Supplied material »

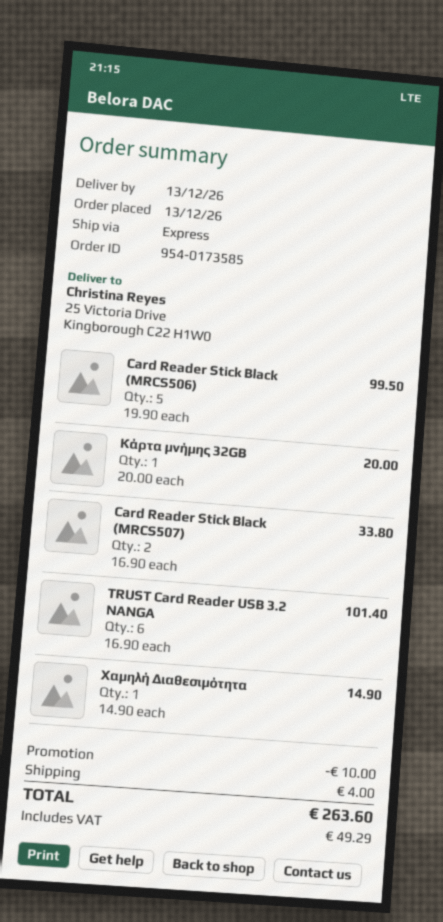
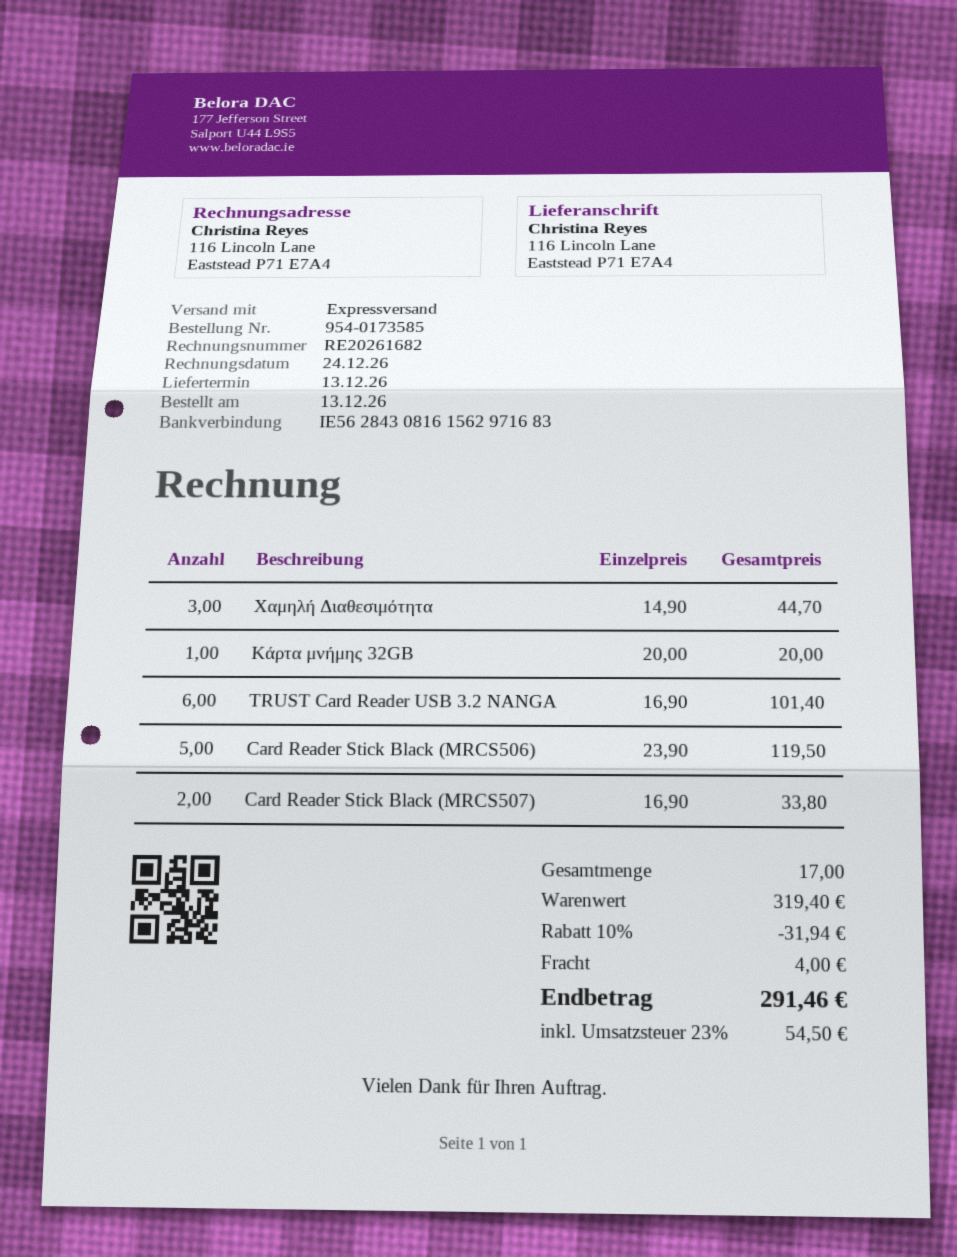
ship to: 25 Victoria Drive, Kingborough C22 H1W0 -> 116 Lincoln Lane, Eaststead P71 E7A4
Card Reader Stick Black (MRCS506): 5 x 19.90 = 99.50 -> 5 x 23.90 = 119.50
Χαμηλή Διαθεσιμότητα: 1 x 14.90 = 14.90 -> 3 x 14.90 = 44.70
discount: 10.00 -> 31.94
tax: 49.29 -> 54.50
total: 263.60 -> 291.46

Required action » Every line above should be retyped exactly; the pictures do not belong in the copy.

Response to this exercise »
ship to: 25 Victoria Drive, Kingborough C22 H1W0 -> 116 Lincoln Lane, Eaststead P71 E7A4
Card Reader Stick Black (MRCS506): 5 x 19.90 = 99.50 -> 5 x 23.90 = 119.50
Χαμηλή Διαθεσιμότητα: 1 x 14.90 = 14.90 -> 3 x 14.90 = 44.70
discount: 10.00 -> 31.94
tax: 49.29 -> 54.50
total: 263.60 -> 291.46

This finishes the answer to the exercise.